Stored data entries:

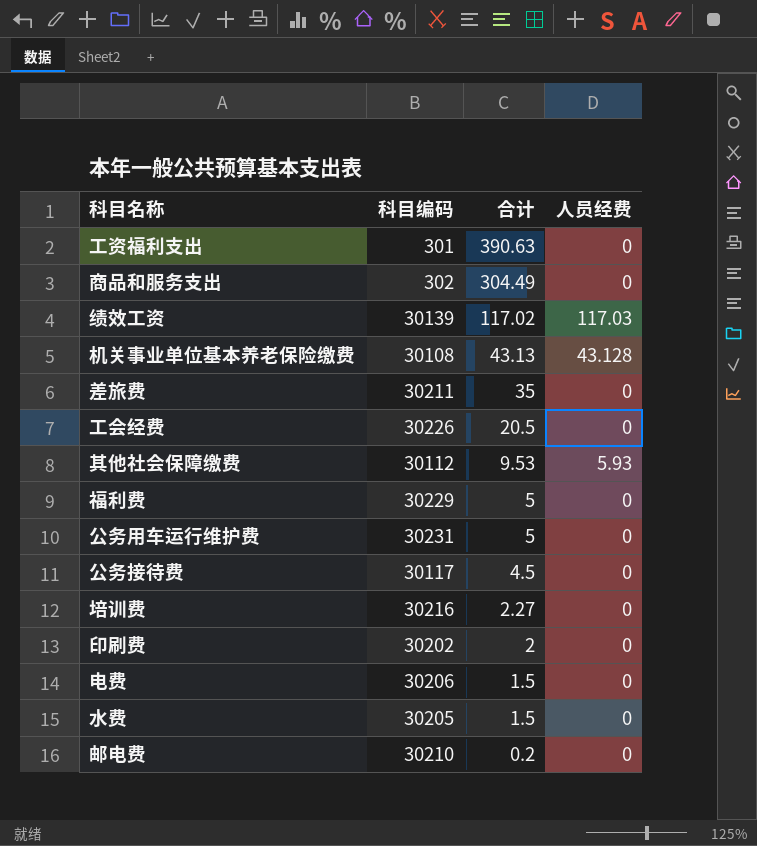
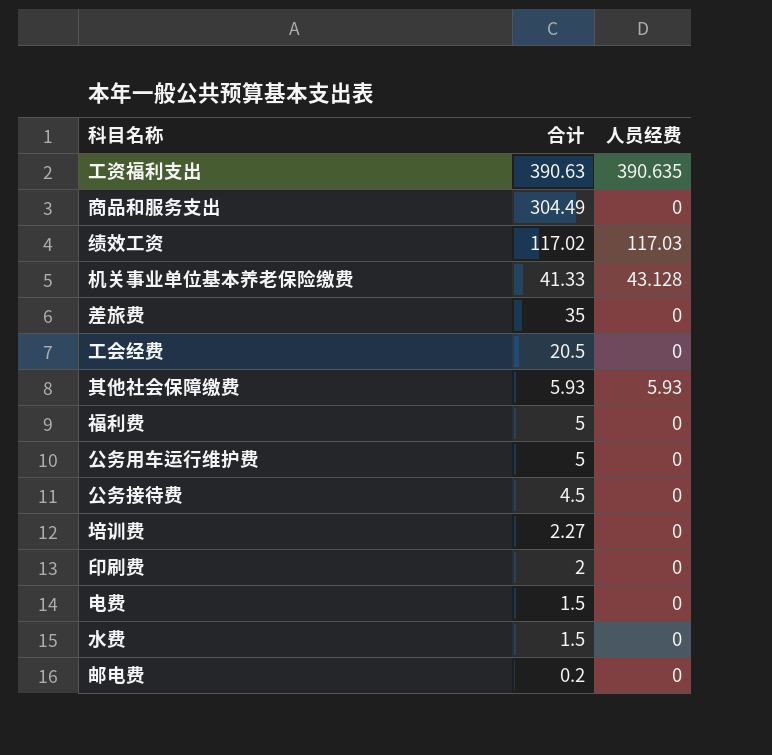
column 科目编码 | position: 2 -> none
工资福利支出 | 人员经费: 0 -> 390.635
机关事业单位基本养老保险缴费 | 合计: 43.13 -> 41.33
其他社会保障缴费 | 合计: 9.53 -> 5.93

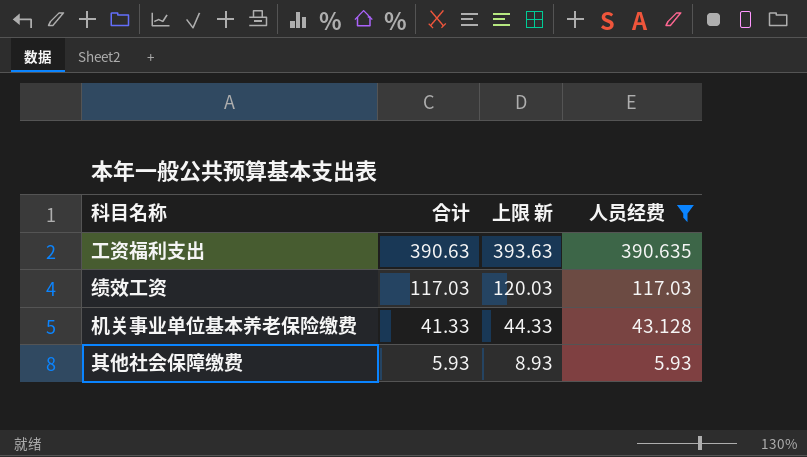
filter: none -> 人员经费 != 0
column 上限 新 | formula: none -> [合计] + 3
绩效工资 | 合计: 117.02 -> 117.03

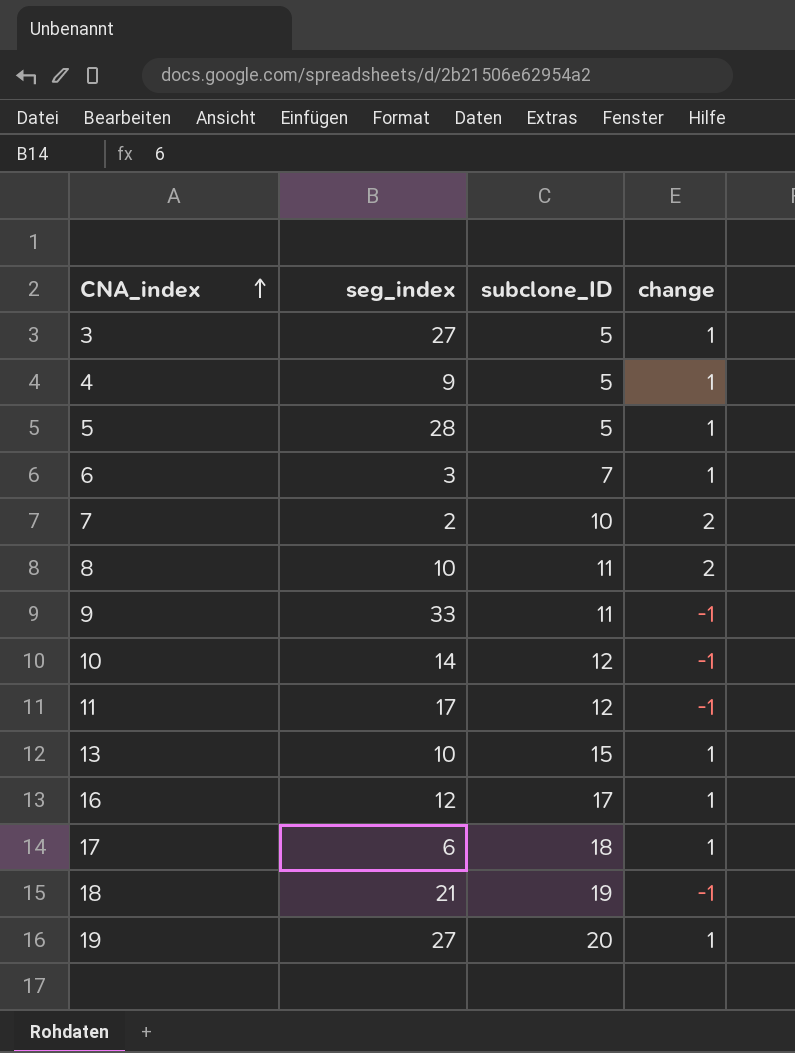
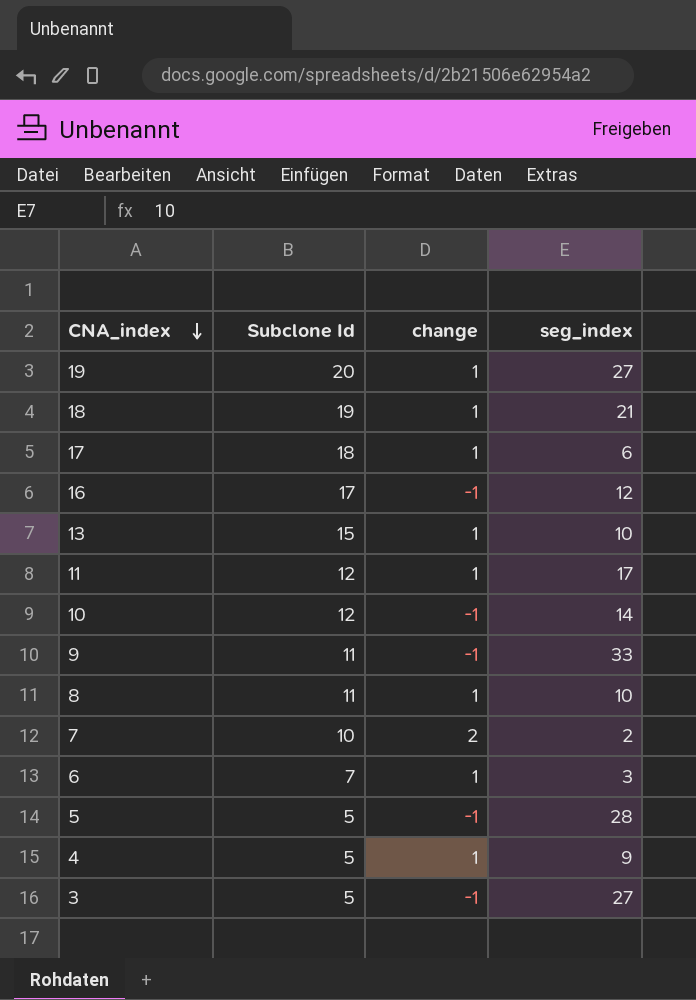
row order: CNA_index ascending -> CNA_index descending
column name: subclone_ID -> Subclone Id
column seg_index | position: 2 -> 4
18 | change: -1 -> 1
16 | change: 1 -> -1
11 | change: -1 -> 1
8 | change: 2 -> 1
5 | change: 1 -> -1
3 | change: 1 -> -1

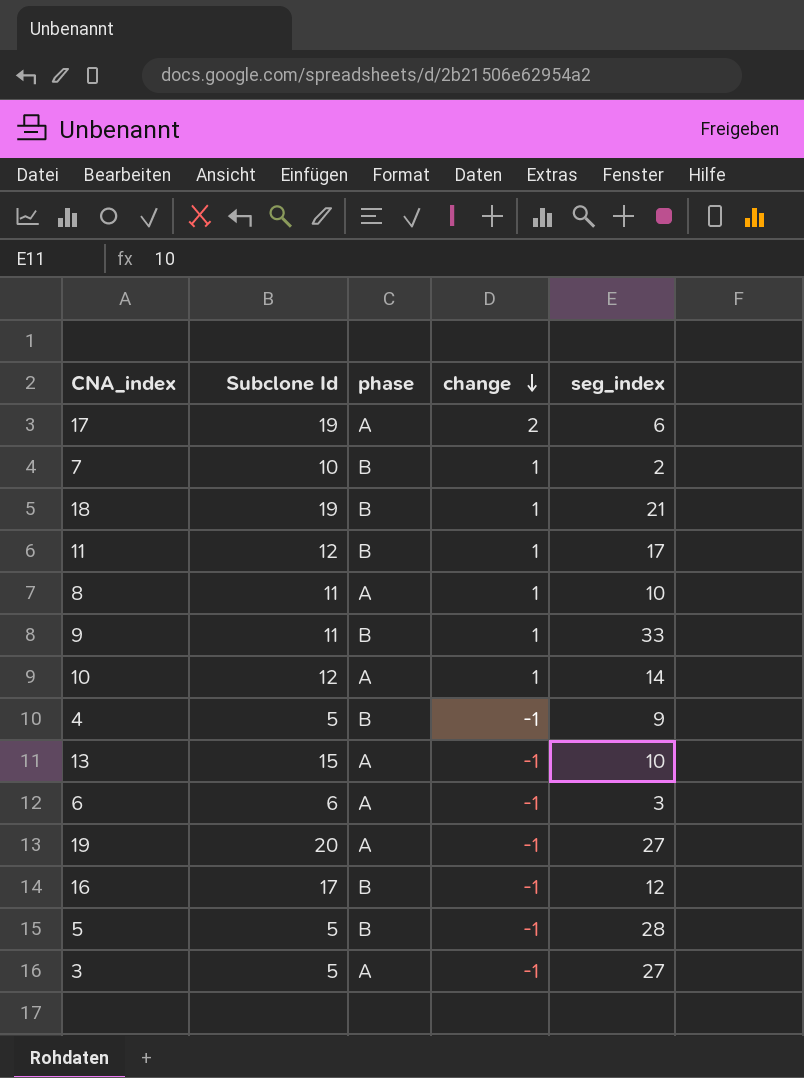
row order: CNA_index descending -> change descending
column phase | position: none -> 3
17 | Subclone Id: 18 -> 19
17 | change: 1 -> 2
7 | change: 2 -> 1
9 | change: -1 -> 1
10 | change: -1 -> 1
4 | change: 1 -> -1
13 | change: 1 -> -1
6 | Subclone Id: 7 -> 6
6 | change: 1 -> -1
19 | change: 1 -> -1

=== Problem statement ===
Copy out every line above where "descending" is present.

=== Result ===
row order: CNA_index ascending -> CNA_index descending
row order: CNA_index descending -> change descending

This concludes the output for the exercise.